Ao percorrer extenso sumario do livro, percebe-se que Momentos de Reflexão – Elevação da Alma é uma obra totalizante. O autor, com a erudição do professor de Filosofia do Direito e a paixão do místico universalista, tece uma tapeçaria onde temas aparentemente dispersos – da oração à crítica da arte, da dor à política cósmica – convergem para um único fim: conduzir o leitor da periferia ilusória de sua personalidade (ego) para o centro luminoso de seu Ser (Eu). O livro cumpre, assim, a função que ele mesmo atribui à filosofia nobre: não informar, mas transformar. Em um mundo fragmentado, sua proposta é um chamado ousado à unidade, à interioridade e à responsabilidade última de cada consciência em sua jornada de volta à Fonte“, porquanto “Momentos de Reflexão – Elevação da Alma” é um livro que desafia a superficialidade do tempo presente. De fato, Nelci Silvério de Oliveira, professor, membro da Academia Goianiense de Letras e autor de uma vasta obra que vai de “Curso de Filosofia do Direito” a “Uma Oração para cada Dia”, utiliza-se das ferramentas da reflexão filosófica e da intuição espiritual para convidar o leitor a uma jornada de autognose. Seu texto é um antídoto contra o que ele mesmo descreve como o “conhecimento sofista” do mundo moderno – um saber que “constrange” em vez de libertar.

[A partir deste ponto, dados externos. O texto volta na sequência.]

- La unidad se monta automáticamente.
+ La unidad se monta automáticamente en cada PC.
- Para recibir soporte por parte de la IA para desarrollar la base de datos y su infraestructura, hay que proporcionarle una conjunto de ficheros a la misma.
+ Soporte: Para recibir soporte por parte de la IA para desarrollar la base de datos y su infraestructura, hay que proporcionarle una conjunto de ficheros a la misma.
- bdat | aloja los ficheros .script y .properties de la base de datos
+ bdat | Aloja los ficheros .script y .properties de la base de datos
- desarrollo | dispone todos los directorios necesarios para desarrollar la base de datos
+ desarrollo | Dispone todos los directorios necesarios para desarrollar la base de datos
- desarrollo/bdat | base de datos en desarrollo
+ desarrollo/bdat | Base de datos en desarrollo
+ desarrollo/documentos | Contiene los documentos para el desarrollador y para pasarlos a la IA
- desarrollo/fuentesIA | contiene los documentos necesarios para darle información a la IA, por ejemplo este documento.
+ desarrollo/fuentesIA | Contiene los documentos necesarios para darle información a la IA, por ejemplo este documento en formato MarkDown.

Como bem sintetiza a prefaciadora Alessandra de Oliveira Gomes, a obra aponta “o quão imprescindível se faz ultrapassarmos o pluralismo dos sentidos e o dualismo da inteligência, a fim de alcançarmos o monismo, a Unidade, a Sabedoria”. Ao correlacionar suas ideias com a tradição de pensadores como Huberto Rohden – cujo poema existencial encapsula o núcleo da busca oliveriana – e com os princípios da Filosofia Perene, Oliveira insere-se em uma linhagem de busca pela Verdade que é, em sua essência, libertadora. Mais do que um manual, é um companheiro para quem ousa empreender a mais necessária das viagens na era da distração: a viagem para dentro de si.